By MARY ESCH
ALBANY (AP) - When Schuyler and Colby Gail were trying to get started in farming, they ran into an obstacle common to many fledgling farmers: Land was expensive and hard to find.
In this Thursday photo, Schuyler Gail feeds pumpkins to pigs at the family’s Climbing Tree Farm in New Lebanon. When Schuyler and husband Colby Gail were trying to get started in farming, they ran into an obstacle common to many fledgling farmers: Land was costly and hard to find. They turned to a local land conservancy, which matched them up with a landowner willing to sell for an affordable price.
They turned to a local land conservancy, which matched them up with a landowner willing to sell at an affordable price. Now, they raise pigs, lambs and poultry on their farm in New Lebanon, 25 miles southeast of Albany near the Massachusetts border.
"We were able to come to a better financial agreement because the landowners were excited about what we were doing," said Schuyler Gail, who launched Climbing Tree Farm a year ago with her husband, a carpenter. "It wouldn't be the same if we bought land off the regular real estate market."
To keep land in agricultural production and help a new generation start farming as older farmers near retirement, land conservancies and other farm preservation groups have launched a growing number of landowner-farmer matching programs like the one that helped the Gails.
About 25 states have FarmLink programs that match new farmers with landowners, and the programs vary in how involved they are in matches. For example, Connecticut has made only about a half dozen since it began in 2007 but staffers aren't allowed to get involved in leases, spokeswoman Jane Slupecki said. The opposite is true in California, said Central Valley coordinator Liya Schwartzman. In Maine, the program has facilitated 82 matches since it started in 2002, a spokeswoman said.
More than 60 percent of farmers are over 55, and the fastest growing group of farmers and ranchers is those over 65, Census figures showed. U.S. Agriculture Secretary Tom Vilsack has set a goal of creating 100,000 new farmers within the next few years.
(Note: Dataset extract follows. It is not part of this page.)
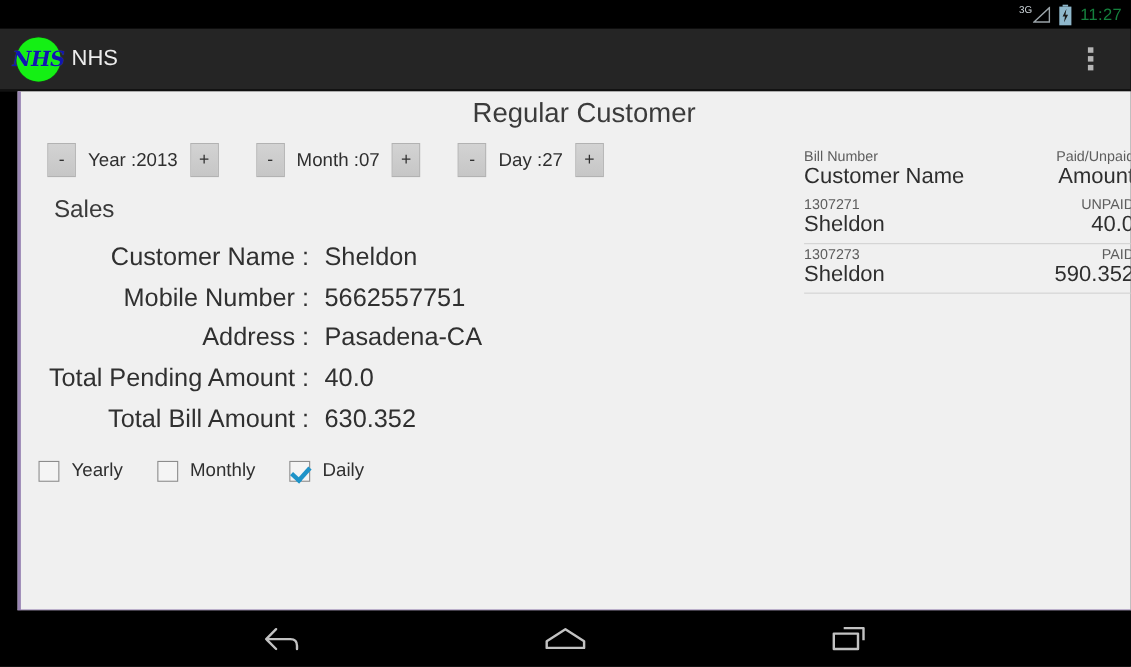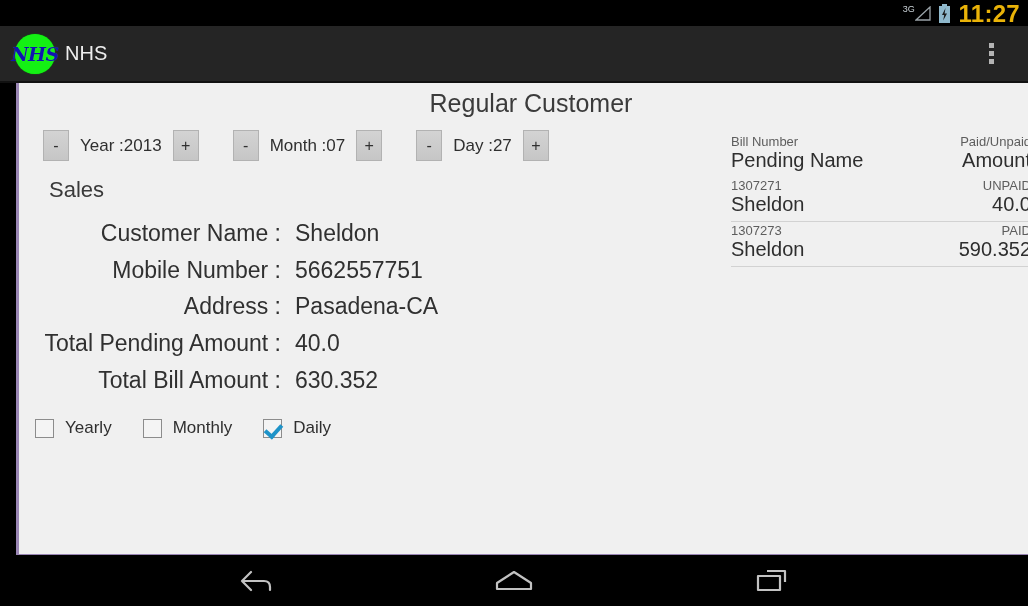"11:27" .clock { color: #eab308 -> #15803d; font-size: 24px -> 15px; font-weight: 700 -> 400 }
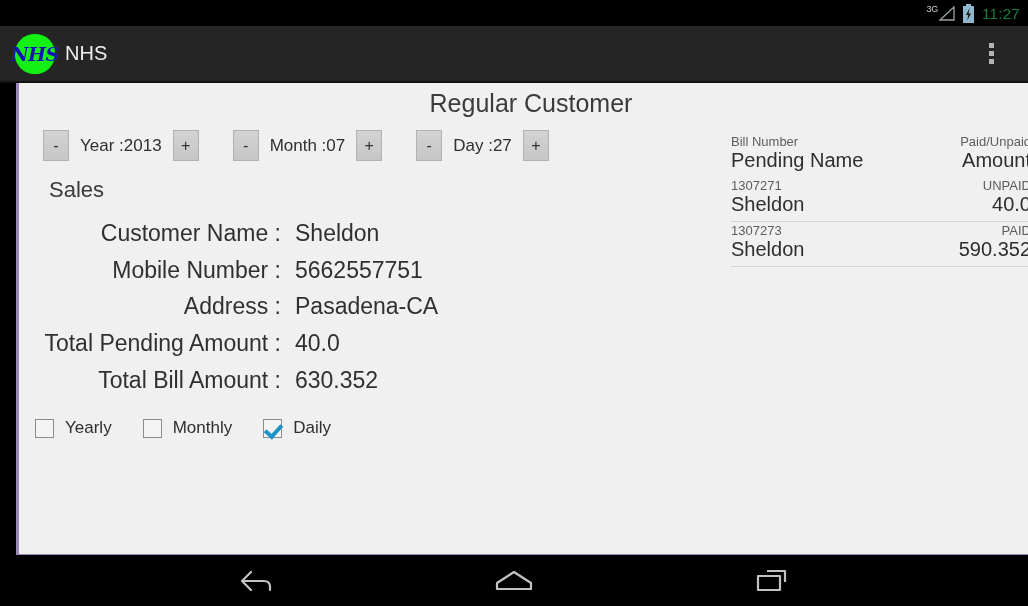"Pending Name" span.big-txt { text: Pending -> Customer }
In New York and New England, where nearly a quarter of farmland is owned by farmers 65 and older, a new generation is eager to produce the locally grown organic vegetables, fruit, meat and milk that are in high demand at urban greenmarkets and restaurants. But the proximity to population centers that creates demand for local farm goods also pushes land prices out of reach for fledgling farmers and makes selling to developers a tempting option for farmers looking for a retirement cushion.
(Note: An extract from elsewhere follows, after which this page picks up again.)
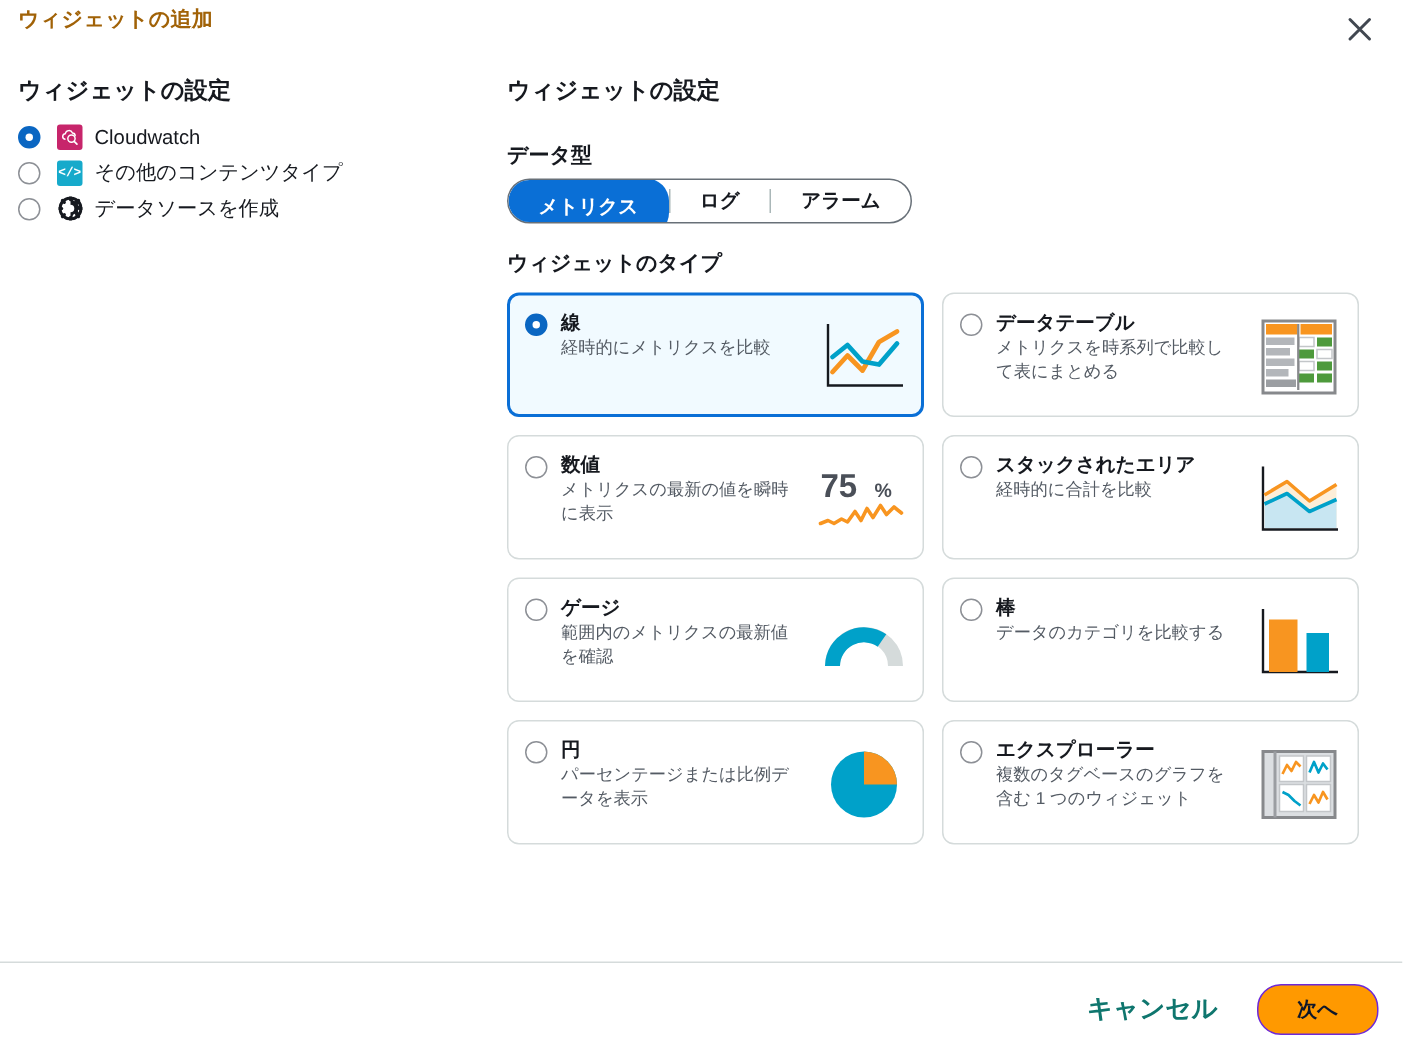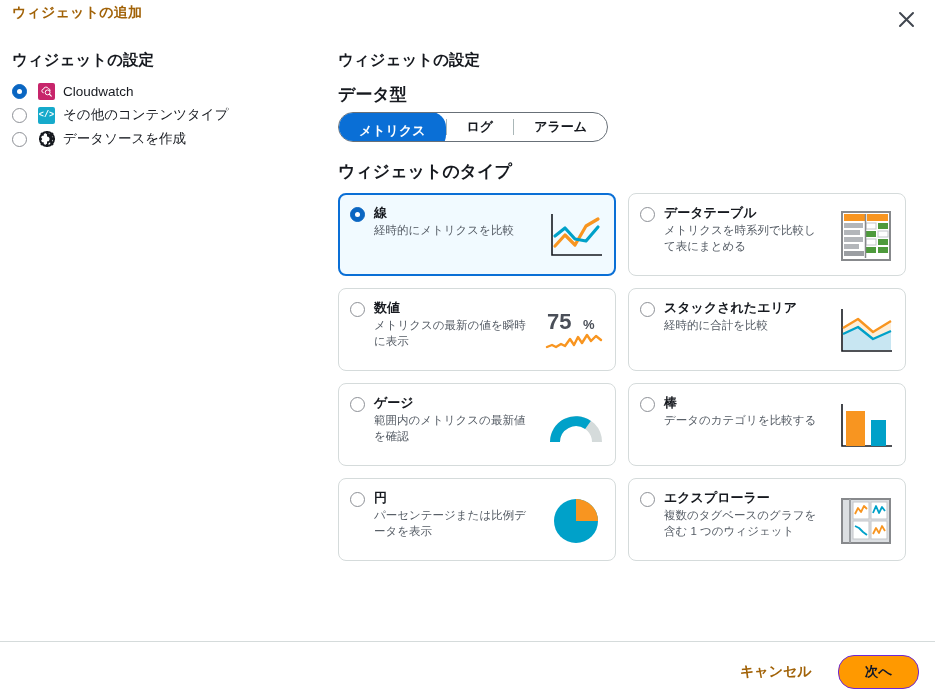"データ型" .sub-label { font-size: 17px -> 14px; margin: 12px 0 6px 0 -> 24px 0 6px 0 }
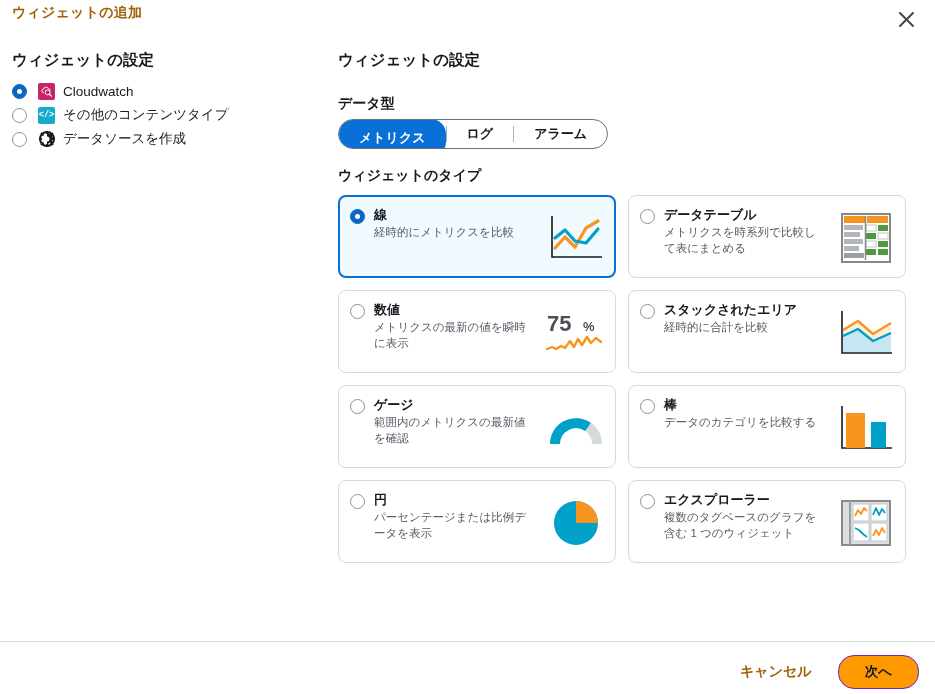"キャンセル" .btn-link { color: #a16207 -> #0f766e; font-size: 14px -> 17px }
New York state has lost almost half a million acres of farmland to subdivisions, strip malls and scattered development in the past 25 years, according to the American Farmland Trust.
The organization started a series of projects to address the problem, including a network of organizations linking farmers with landowners, and developing creative leasing arrangements to make land affordable, said the trust's New York state director, David Haight. Land prices in the Hudson Valley are around $10,000 to $30,000 an acre, he said.